Nas últimas semanas, sua teoria foi citada por ministros do STF (Supremo Tribunal Federal) no julgamento do mensalão. Foi um dos fundamentos usados por Joaquim Barbosa na condenação do ex-ministro José Dirceu.
"Quem ocupa posição de comando tem que ter, de fato, emitido a ordem. E isso deve ser provado", diz Roxin. Ele esteve no Rio há duas semanas participando de seminário sobre direito penal.
Folha - O que o levou ao estudo da teoria do domínio do fato?
Claus Roxin - O que me perturbava eram os crimes do nacional socialismo. Achava que quem ocupa posição dentro de um chamado aparato organizado de poder e dá o comando para que se execute um delito, tem de responder como autor e não só como partícipe, como queria a doutrina da época.
Na época, a jurisprudência alemã ignorou minha teoria. Mas conseguimos alguns êxitos. Na Argentina, o processo contra a junta militar de Videla [Jorge Rafael Videla, presidente da Junta Militar que governou o país de 1976 a 1981] aplicou a teoria, considerando culpados os comandantes da junta pelo desaparecimento de pessoas. Está no estatuto do Tribunal Penal Internacional e no equivalente ao STJ alemão, que a adotou para julgar crimes na Alemanha Oriental. A Corte Suprema do Peru também usou a teoria para julgar Fujimori [presidente entre 1990 e 2000].
É possível usar a teoria para fundamentar a condenação de um acusado supondo sua participação apenas pelo fato de sua posição hierárquica?
Não, em absoluto. A pessoa que ocupa a posição no topo de uma organização tem também que ter comandado esse fato, emitido uma ordem. Isso seria um mau uso.

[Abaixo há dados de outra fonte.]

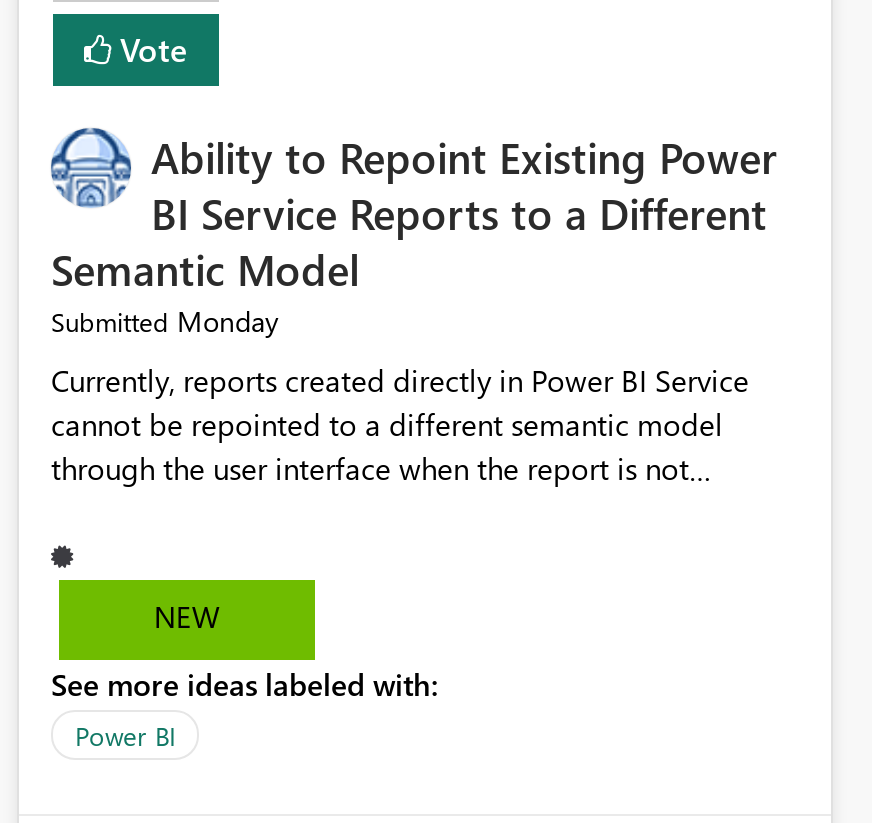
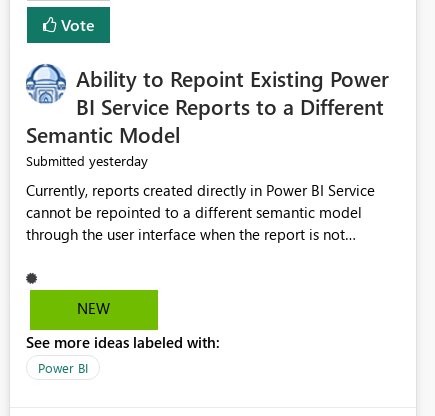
- Submitted Monday
+ Submitted yesterday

O dever de conhecer os atos de um subordinado não implica em co-responsabilidade?
A posição hierárquica não fundamenta, sob nenhuma circunstância, o domínio do fato. O mero ter que saber não basta. Essa construção ["dever de saber"] é do direito anglo-saxão e não a considero correta. No caso do Fujimori, por exemplo, foi importante ter provas de que ele controlou os sequestros e homicídios realizados.
A opinião pública pede punições severas no mensalão. A pressão da opinião pública pode influenciar o juiz?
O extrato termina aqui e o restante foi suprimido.